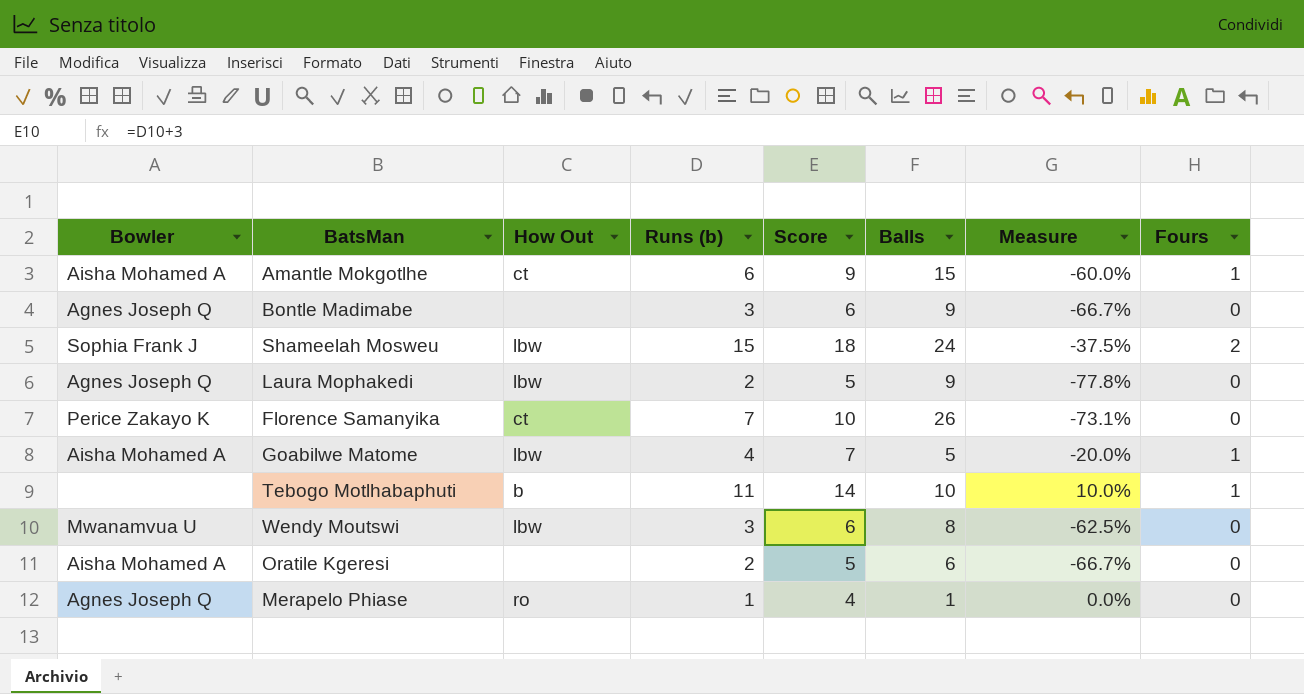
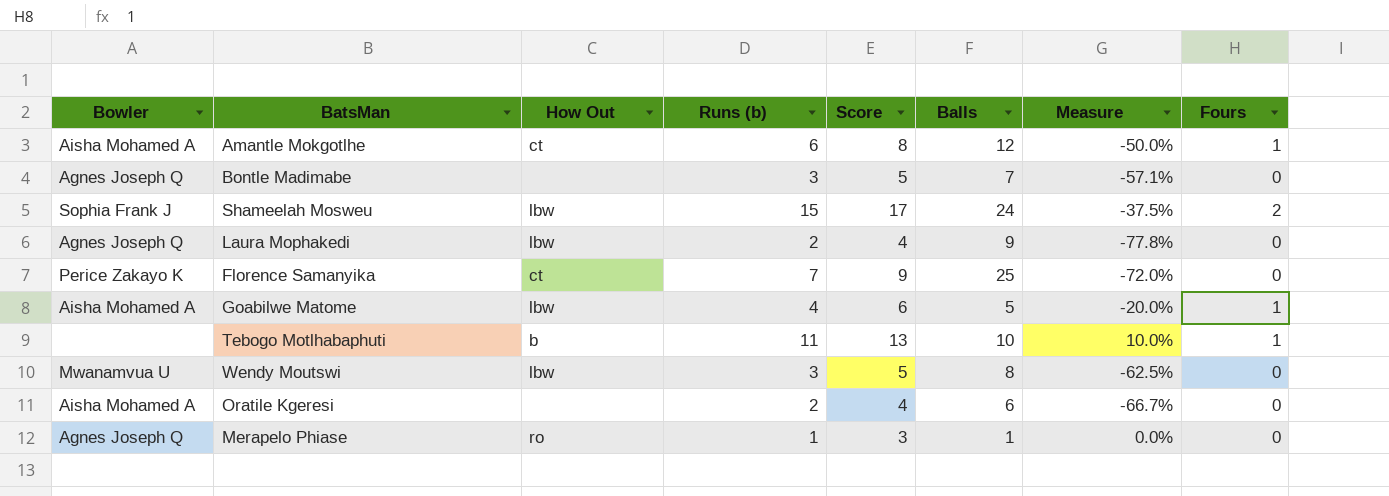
column Score | formula: [Runs (b)] + 3 -> [Runs (b)] + 2
Amantle Mokgotlhe | Balls: 15 -> 12
Amantle Mokgotlhe | Measure: -60.0% -> -50.0%
Bontle Madimabe | Balls: 9 -> 7
Bontle Madimabe | Measure: -66.7% -> -57.1%
Florence Samanyika | Balls: 26 -> 25
Florence Samanyika | Measure: -73.1% -> -72.0%

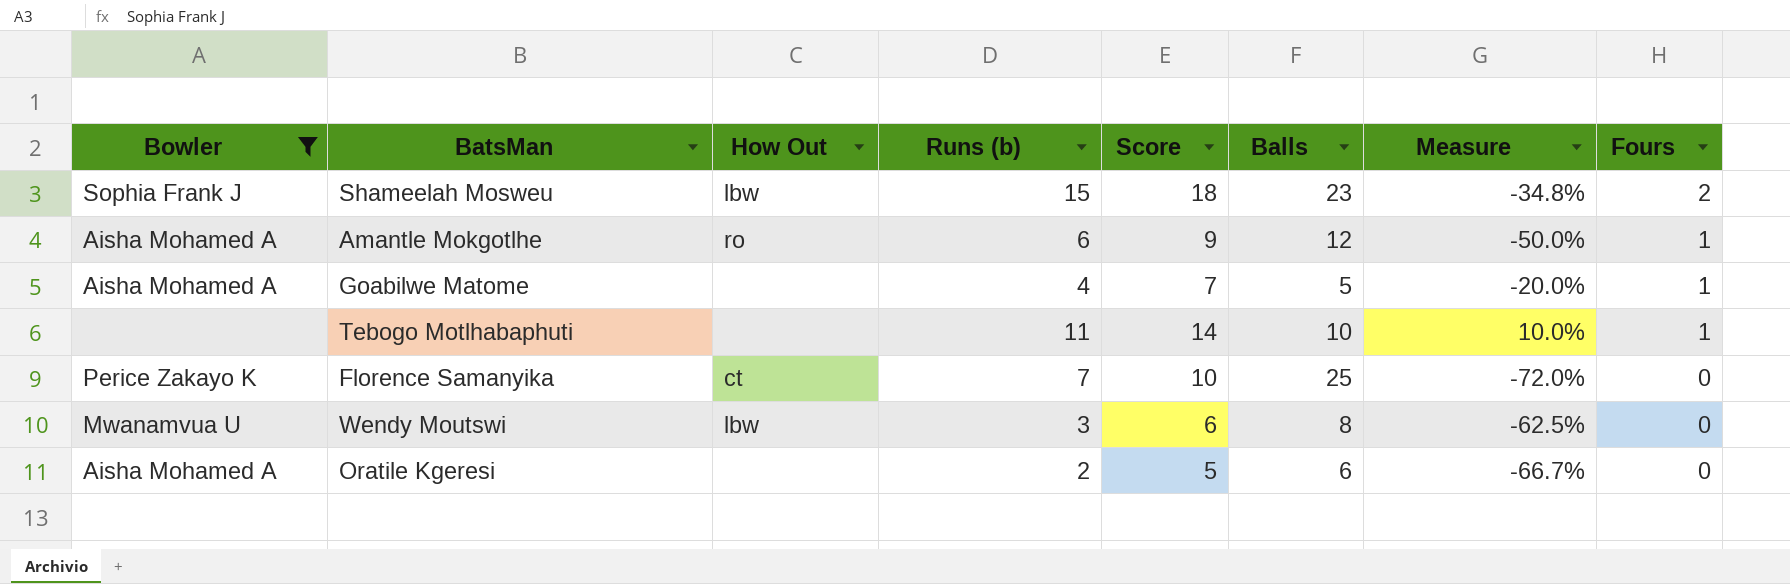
filter: none -> Bowler != Agnes Joseph Q
row order: none -> Fours descending
column Score | formula: [Runs (b)] + 2 -> [Runs (b)] + 3
Shameelah Mosweu | Balls: 24 -> 23
Shameelah Mosweu | Measure: -37.5% -> -34.8%
Amantle Mokgotlhe | How Out: ct -> ro
Goabilwe Matome | How Out: lbw -> none
Tebogo Motlhabaphuti | How Out: b -> none

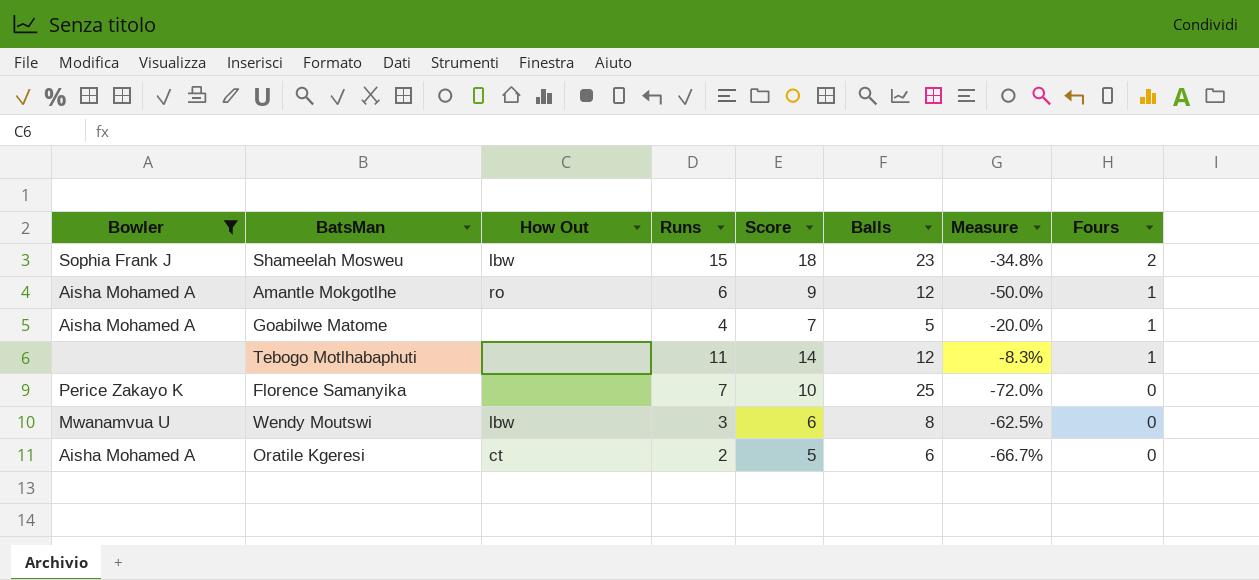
column name: Runs (b) -> Runs
Tebogo Motlhabaphuti | Balls: 10 -> 12
Tebogo Motlhabaphuti | Measure: 10.0% -> -8.3%
Florence Samanyika | How Out: ct -> none
Oratile Kgeresi | How Out: none -> ct

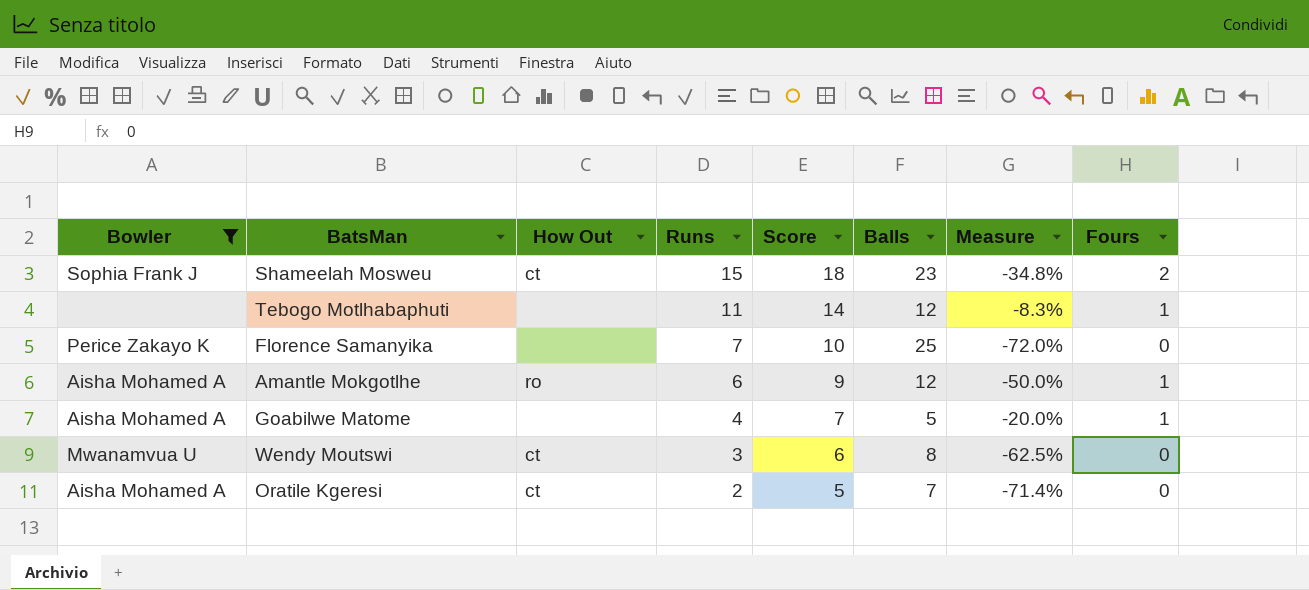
row order: Fours descending -> Runs descending
Shameelah Mosweu | How Out: lbw -> ct
Wendy Moutswi | How Out: lbw -> ct
Oratile Kgeresi | Balls: 6 -> 7
Oratile Kgeresi | Measure: -66.7% -> -71.4%

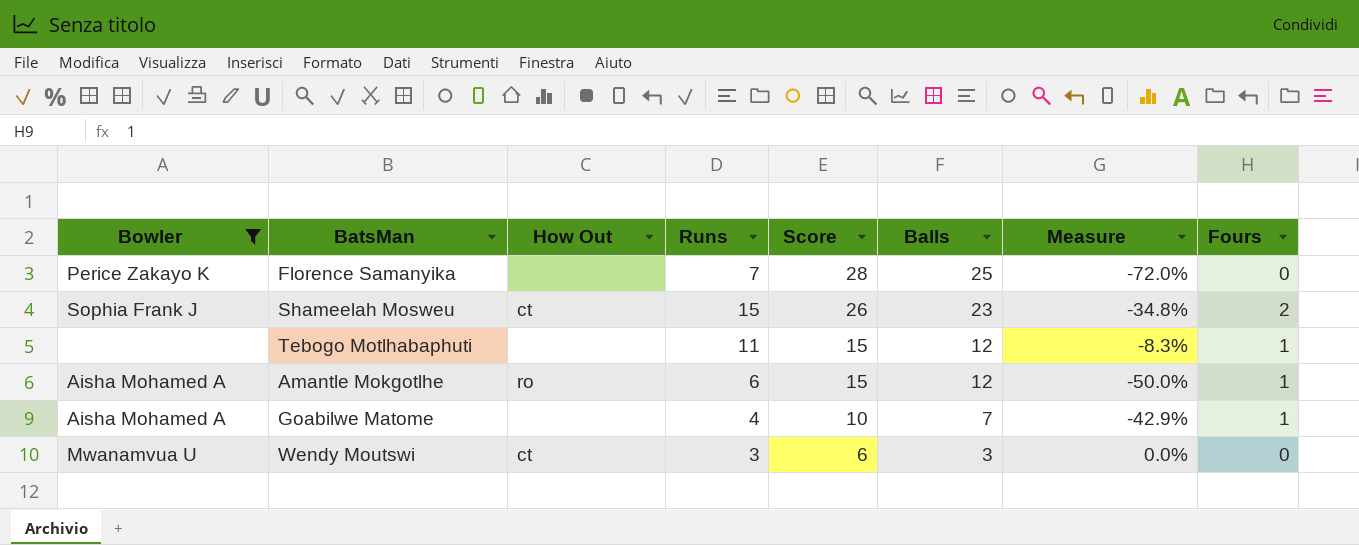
row order: Runs descending -> Score descending
column Score | formula: [Runs] + 3 -> [Balls] + 3
row Oratile Kgeresi: Aisha Mohamed A | ct | 2 | 5 | 7 | -71.4% | 0 -> none
Goabilwe Matome | Balls: 5 -> 7
Goabilwe Matome | Measure: -20.0% -> -42.9%
Wendy Moutswi | Balls: 8 -> 3
Wendy Moutswi | Measure: -62.5% -> 0.0%

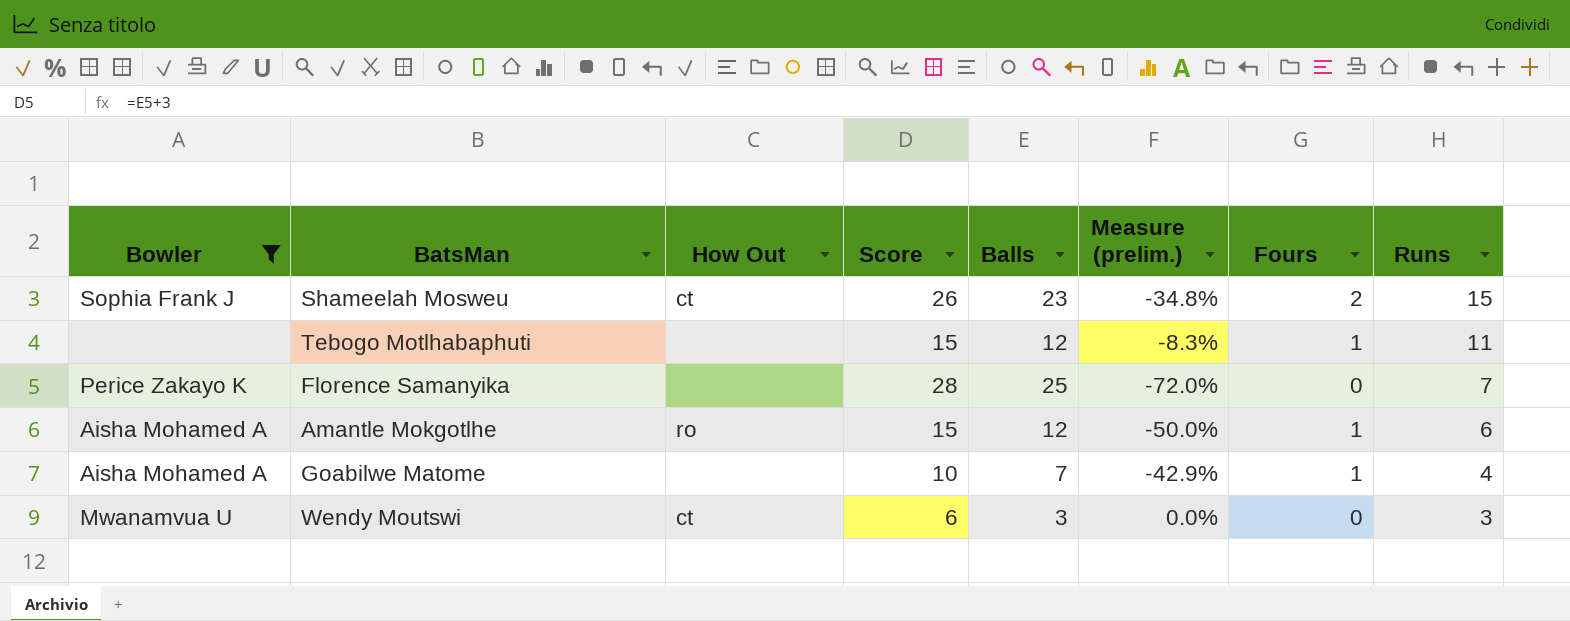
row order: Score descending -> Runs descending
column name: Measure -> Measure (prelim.)
column Runs | position: 4 -> 8

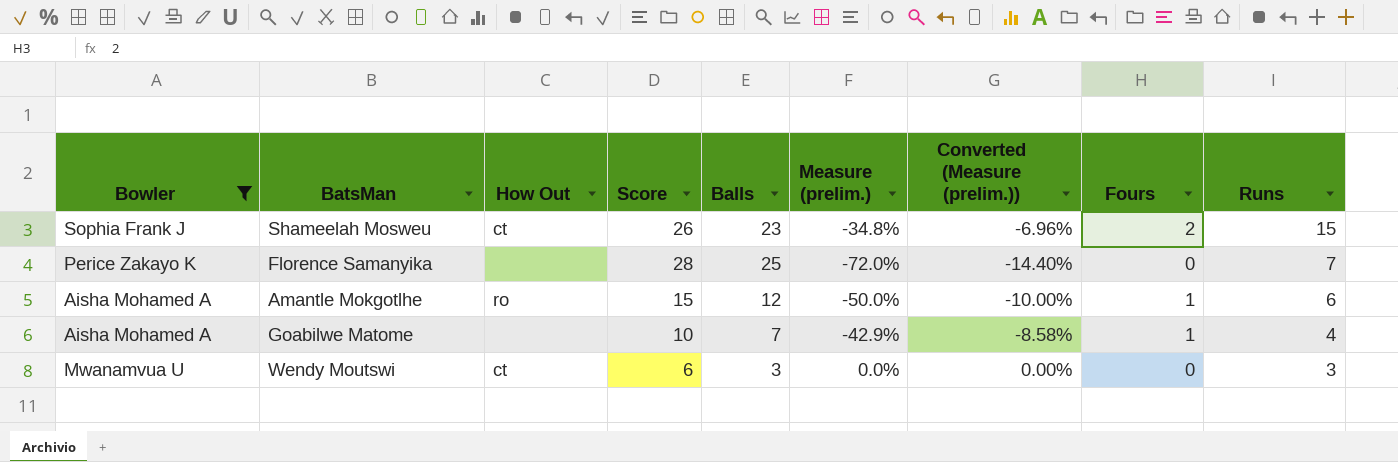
column Converted (Measure (prelim.)) | formula: none -> [Measure (prelim.)] * 0.2
row Tebogo Motlhabaphuti: none | none | 15 | 12 | -8.3% | 1 | 11 -> none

→ WORK INSTRUCTIONS
Copy out the lines of the data where the string "Matome" occurs.

→ ANSWER FOR THE TASK
Goabilwe Matome | How Out: lbw -> none
Goabilwe Matome | Balls: 5 -> 7
Goabilwe Matome | Measure: -20.0% -> -42.9%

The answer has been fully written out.